After a night of Israeli Defence Force bombardment in Ramallah, drinking coffee to fight off fatigue, Suad Amiry had a telephone-disrupted morning.1 Fifty-three phone calls from family and friends establish for them that Amiry is safe, despite her close proximity to Israeli artillery. We, her readers, can all perhaps identify with the grumpiness that comes from lost sleep and repeated interruptions by the telephone.2 What is unrecognisable to most of us, though, is the experience of waking in the early morning to the sound of tanks rumbling into our neighbourhood. The power of Amiry’s account of domestic life in Ramallah in 2001 comes to a large extent from the ways in which she engages us as readers with her routine domestic circumstances and troubles - dealing with an elderly parent, edgy friends and anxious neighbours - and uses the identification that this produces to shock us with descriptions of routine domesticity played out in a context that is otherwise unimaginable. Amiry’s memoir, and others like it, urges us to think ‘what would I do?’ when faced with the unthinkable and unimaginable.

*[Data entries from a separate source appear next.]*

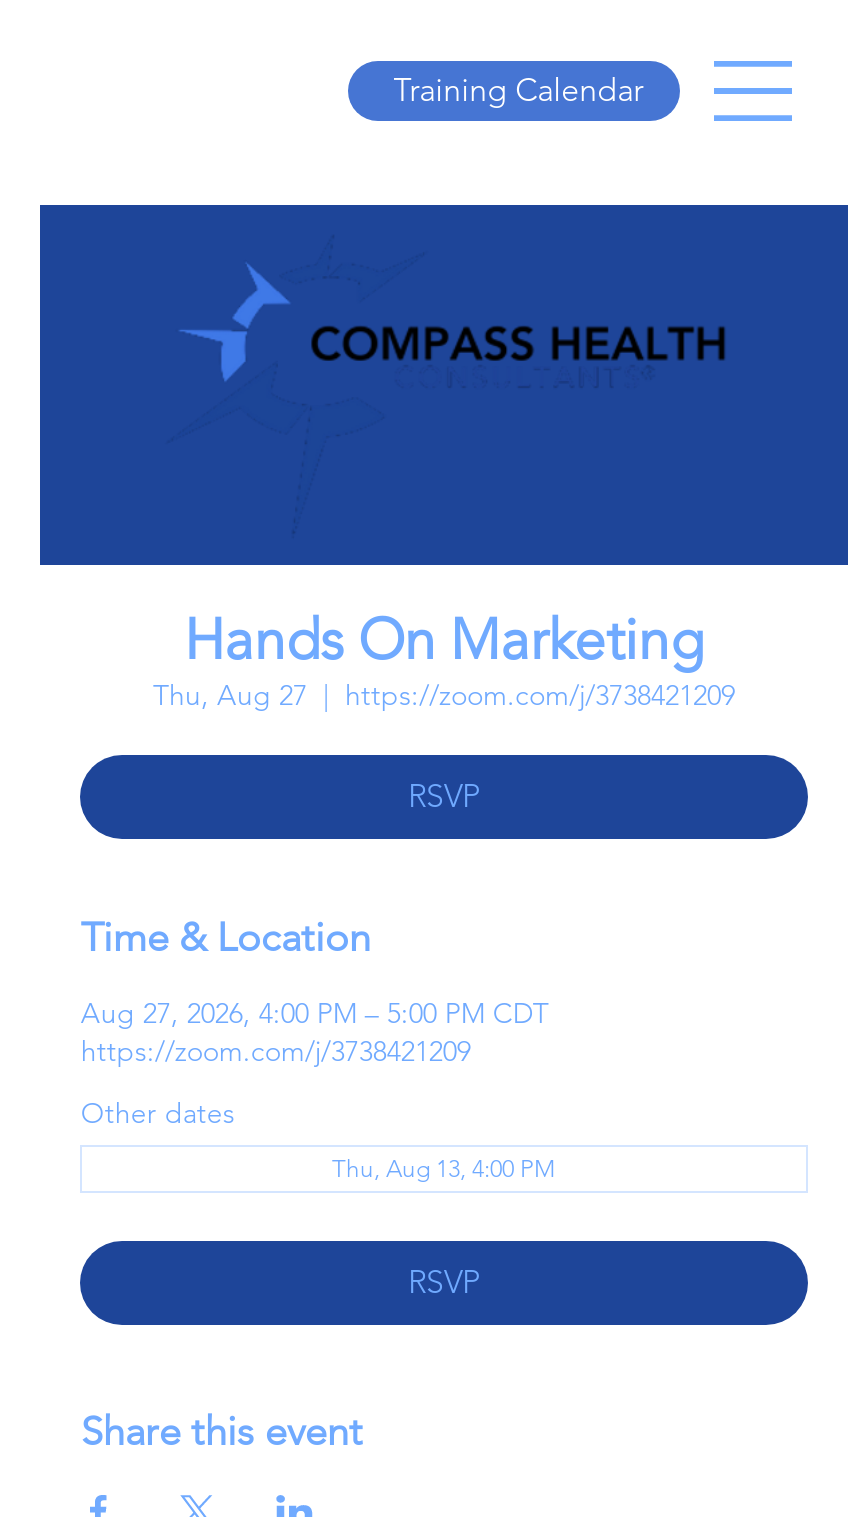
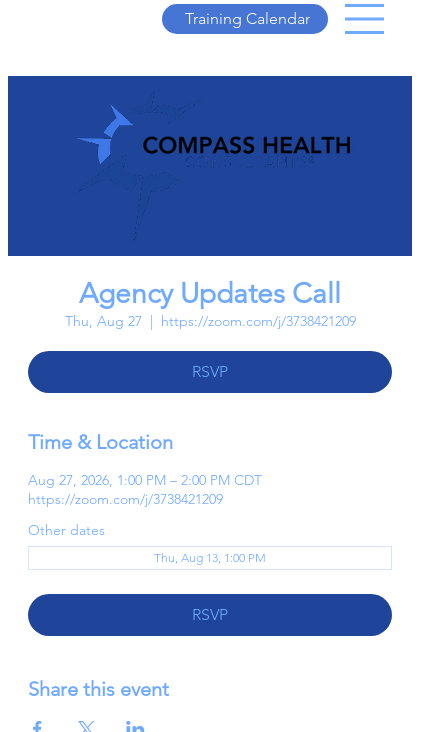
- Hands On Marketing
+ Agency Updates Call

- Aug 27, 2026, 4:00 PM – 5:00 PM CDT
+ Aug 27, 2026, 1:00 PM – 2:00 PM CDT

- Thu, Aug 13, 4:00 PM
+ Thu, Aug 13, 1:00 PM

The unimaginable under discussion here is urban warfare - armed violence played out within the confines the city. This paper is about autobiographical narratives describing life in urban war zones - narratives such as Amiry’s. It explores the possibilities and politics of the genre for communicating the experience of living in a city under fire. My argument is that although many of the material and social effects of urban warfare can readily be imagined by the reader, who by the act of reading is already engaging with another’s experience, their real power and significance lies not only in the descriptions of familiar urban lifestyles being slowly destroyed, but also in the identification they urge the reader to feel with the writer. They encourage us, with varying mixtures of subtlety and blatant expectation, to consider our own reactions under such circumstances. They enable this identification by connecting and juxtaposing the familiarities of contemporary (primarily Western or westernised) urban life, a life assumed to be broadly recognisable by the reader, with the unfamiliarities and unimaginable consequences that follow for people living this urban life in places that are being forcibly ripped apart. Furthermore, this is not just an issue of individual identification and the political purposes that this may serve (however significant that might be). This splicing of the familiar and the strange, through the medium of the narrative and through the message of the text, disrupts the normality of armed violence that discourses around urban military deployments try so hard to promote. This in turn makes such narratives more than individual survivor tales, and gives them a political force of much greater significance than critics of this genre and of these individual writers would suggest.3 They resist cynicism about the positionality, partiality and subjectivity of their authors, and they also resist the cynicism bestowed by those dismissive of the impulses that these memoirs provoke.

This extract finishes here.